**Raw data:**
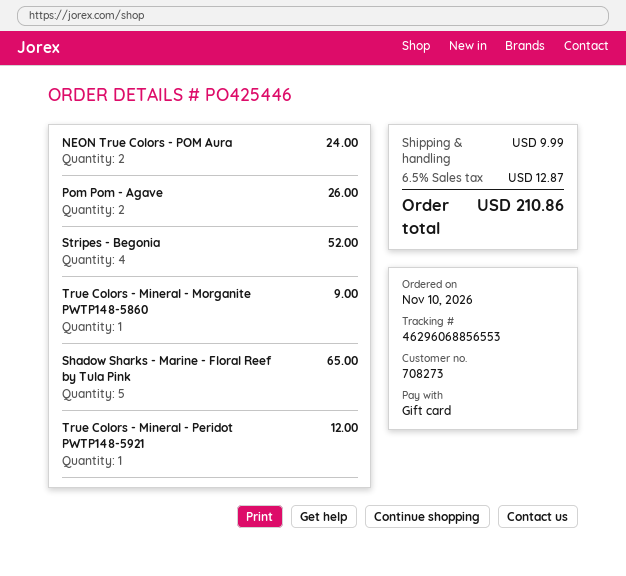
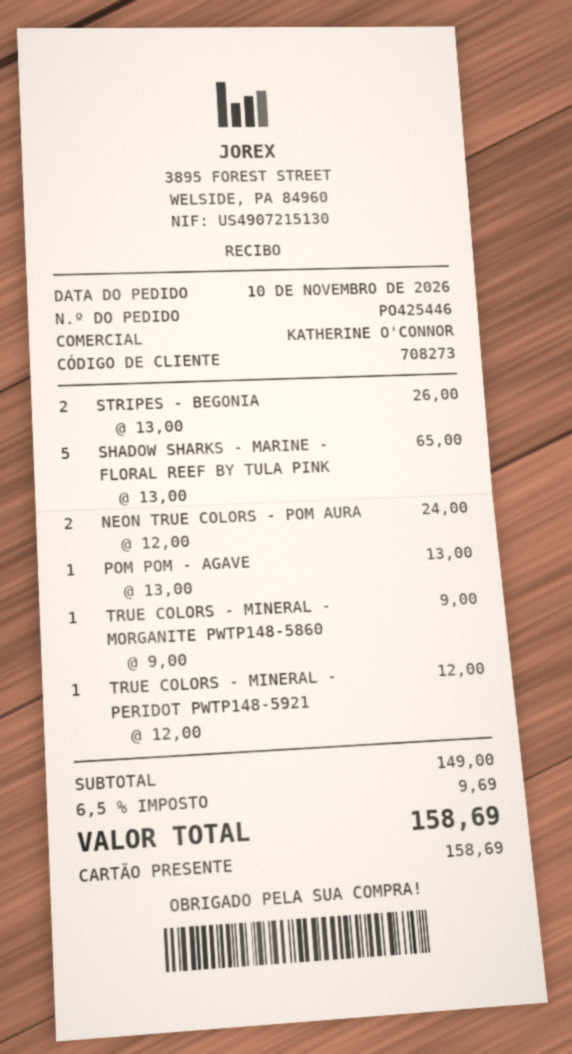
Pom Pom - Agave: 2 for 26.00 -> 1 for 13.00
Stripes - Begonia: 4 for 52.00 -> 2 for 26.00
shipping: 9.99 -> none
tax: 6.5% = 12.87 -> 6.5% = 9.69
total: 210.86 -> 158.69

**The problem:** Repeat the records above exactly, without pictures.

**Solved exercise:**
Pom Pom - Agave: 2 for 26.00 -> 1 for 13.00
Stripes - Begonia: 4 for 52.00 -> 2 for 26.00
shipping: 9.99 -> none
tax: 6.5% = 12.87 -> 6.5% = 9.69
total: 210.86 -> 158.69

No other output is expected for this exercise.